Friday, March 07, 2008

Jakarta, Rains and Singapore Airlines

Little dots of green and brown in the middle of surfing waves was the first glimpse of Indonesia’s many islands as my plane pierced through the clouds. I always take a window seat whenever it’s a day journey or if it's my first visit to the country. So was this time. I was visiting Indonesia first time. As I approached Jakarta, I could also see many rectangular shaped string of wooden sticks stuck in the water. Were these fishing nets? My curiosity of deciphering them without success may have made my nose tip flat by pressing hard against the aircraft window but it didn’t deter me to shift my focus to check of any human settlement on these little islands. Most of them did not show except an occasional house perched amidst banana and coconut trees. I wondered the economic feasibility of providing electricity, food to these 17,000 islands. No wonder only 6,000 are inhabited. Can Indonesia not consider making money by selling these islands to rich people of the west? My wild thought was interrupted as we landed in Jakarta.

Regular visitors to Indonesia know what’s the best thing to do when aircraft doors open. They run towards visa window!! We too did the same and managed to reach ahead of others.

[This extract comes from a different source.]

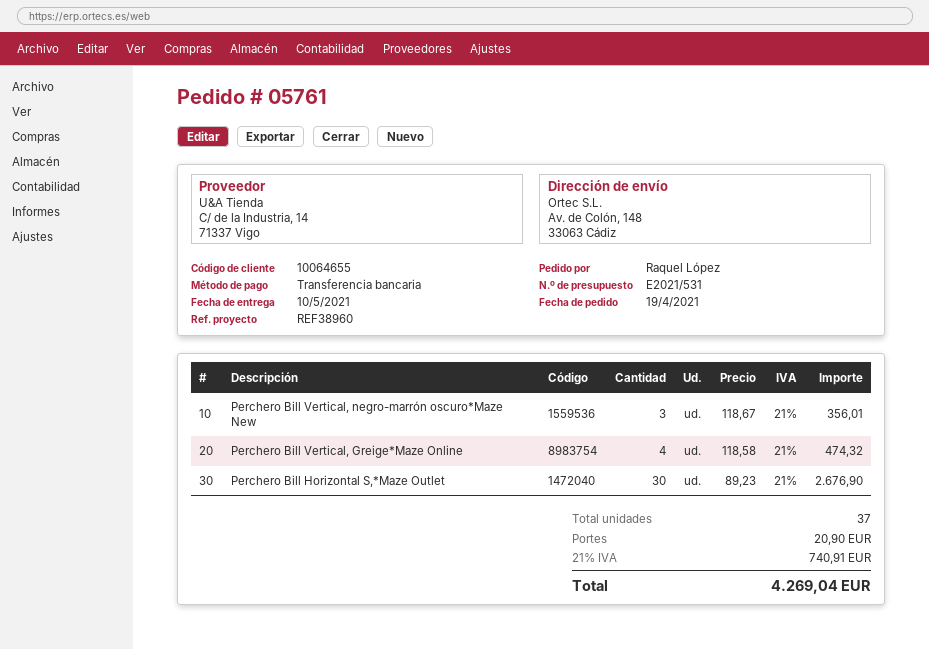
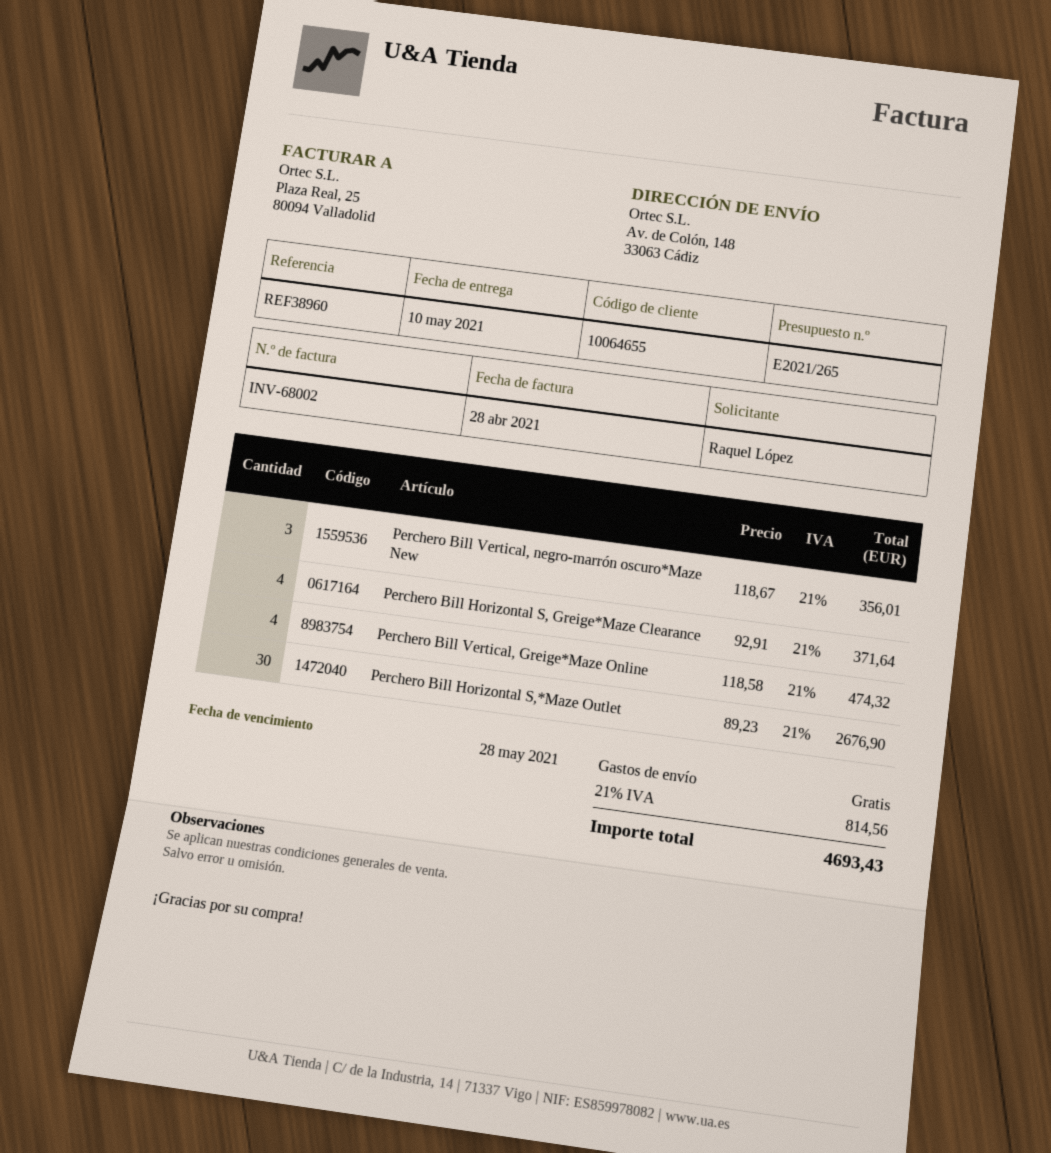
quote number: E2021/531 -> E2021/265
Perchero Bill Horizontal S, Greige*Maze Clearance: none -> 4 x 92.91 = 371.64
shipping: 20.90 -> 0.00
tax: 21% = 740.91 -> 21% = 814.56
total: 4269.04 -> 4693.43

In one cubicle that processed the visa, a young man was there all by himself on his computer, entering the data, collecting the money and issuing the visa. Importance of early arrival at the Visa window made sense. With Chinese New-year holiday, there were many Chinese to spend vacation in Jakarta. As I watched their incessant chatting, I could see our young man slipping out of his cubicle holding our passports, running towards immigration. It seems his computer was not accepting his commands. We started chasing him as he went past one person to another. How those visitors patiently waiting for their turn in the queue would have reacted to an empty window. But as I thought about possible fracas, a surge of people packed the immigration hall. Another plane may have arrived. We were reconciled to spending hours in immigration seeing friendly immigration staff chatting with passengers. But soon, things were sorted out and we were driven past the red Indonesian soil, banana tress, row of packed concrete housing separated by drainage canal to disorderly small hutments, traffic signals with beggars- Jakarta looked every inch India. Ex President Suharto’s had passed away just a week before, his legacy was being discussed in media over last few but in this new regime and new generation, there was no sign of him. How cruelly a nation’s posterity treats their dictators. As I entered the city, I was observing the biggest Islamic country with great enthusiasm.

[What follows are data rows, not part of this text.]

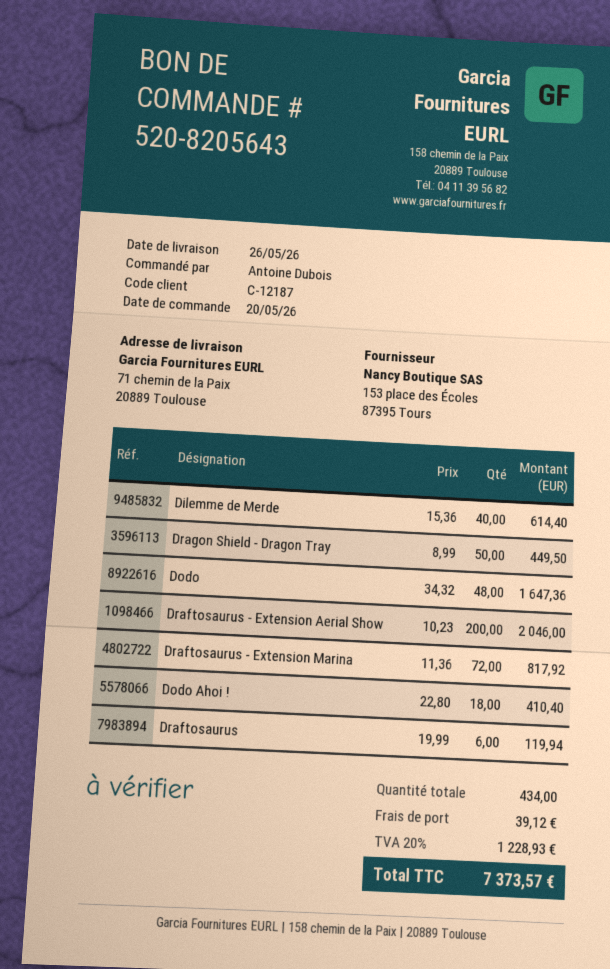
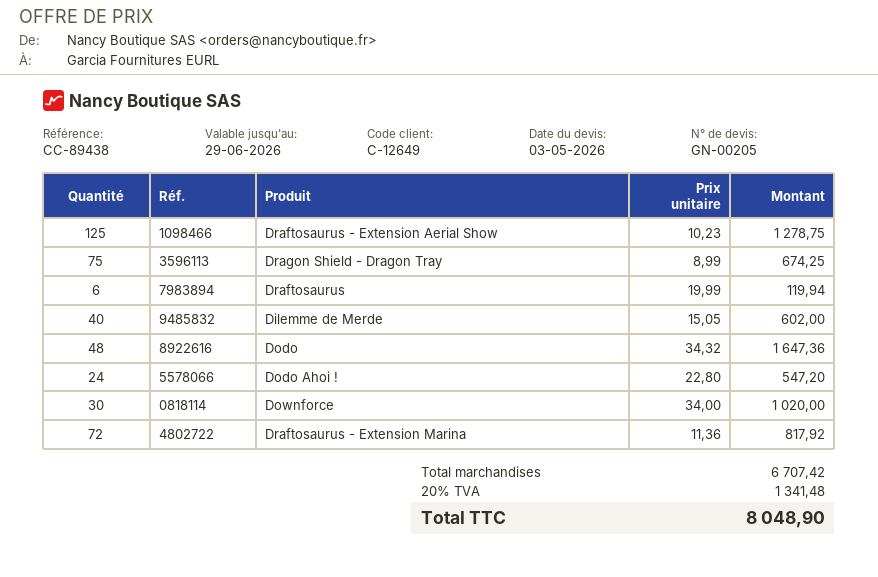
customer number: C-12187 -> C-12649
Dilemme de Merde: 40 x 15.36 = 614.40 -> 40 x 15.05 = 602.00
Dragon Shield - Dragon Tray: 50 x 8.99 = 449.50 -> 75 x 8.99 = 674.25
Draftosaurus - Extension Aerial Show: 200 x 10.23 = 2046.00 -> 125 x 10.23 = 1278.75
Dodo Ahoi !: 18 x 22.80 = 410.40 -> 24 x 22.80 = 547.20
Downforce: none -> 30 x 34.00 = 1020.00
shipping: 39.12 -> none
tax: 20% = 1228.93 -> 20% = 1341.48
total: 7373.57 -> 8048.90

My first surprise was when I checked in at Shangri La – a spanking, glitzy hotel costing just US$80 per night, second surprise was to see branded shops in string of malls but devoid of any crowd. I was looking at the symptoms of Indonesian economic collapse and its struggle to post the recovery. Robust and tall buildings in the downtown were the reflection of the heady days of Indonesia. Evening in Jakarta became memorable as we drove around the city to reach for dinner at the Crystal Jade. I have not seen many opulent restaurants as that of Crystal Jade in Jakarta. I think this is a chain of restaurants from Hong-kong and also see them in Singapore. Barely few hours ago, in my flight magazine, I was reading about top five Chinese restaurants in the world, but after being at Crystal Jade, I wonder why this restaurant with massive high-ceiling crystal chandelier, decorative Chinese wooden furniture, fine bone china dishes saddled on stainless steel mesh design plates, elegant hostess serving sumptuous ethnic Chinese food did not make it in that league.

This one-day trip to Jakarta was also eventful as I almost spent as much time at the airport as I did in the city. Day before my arrival in Jakarta, it was hot and sunny but by night it had started pouring and by the time I reached airport next day , city was flooded and the airstrip was submerged with continuous rains.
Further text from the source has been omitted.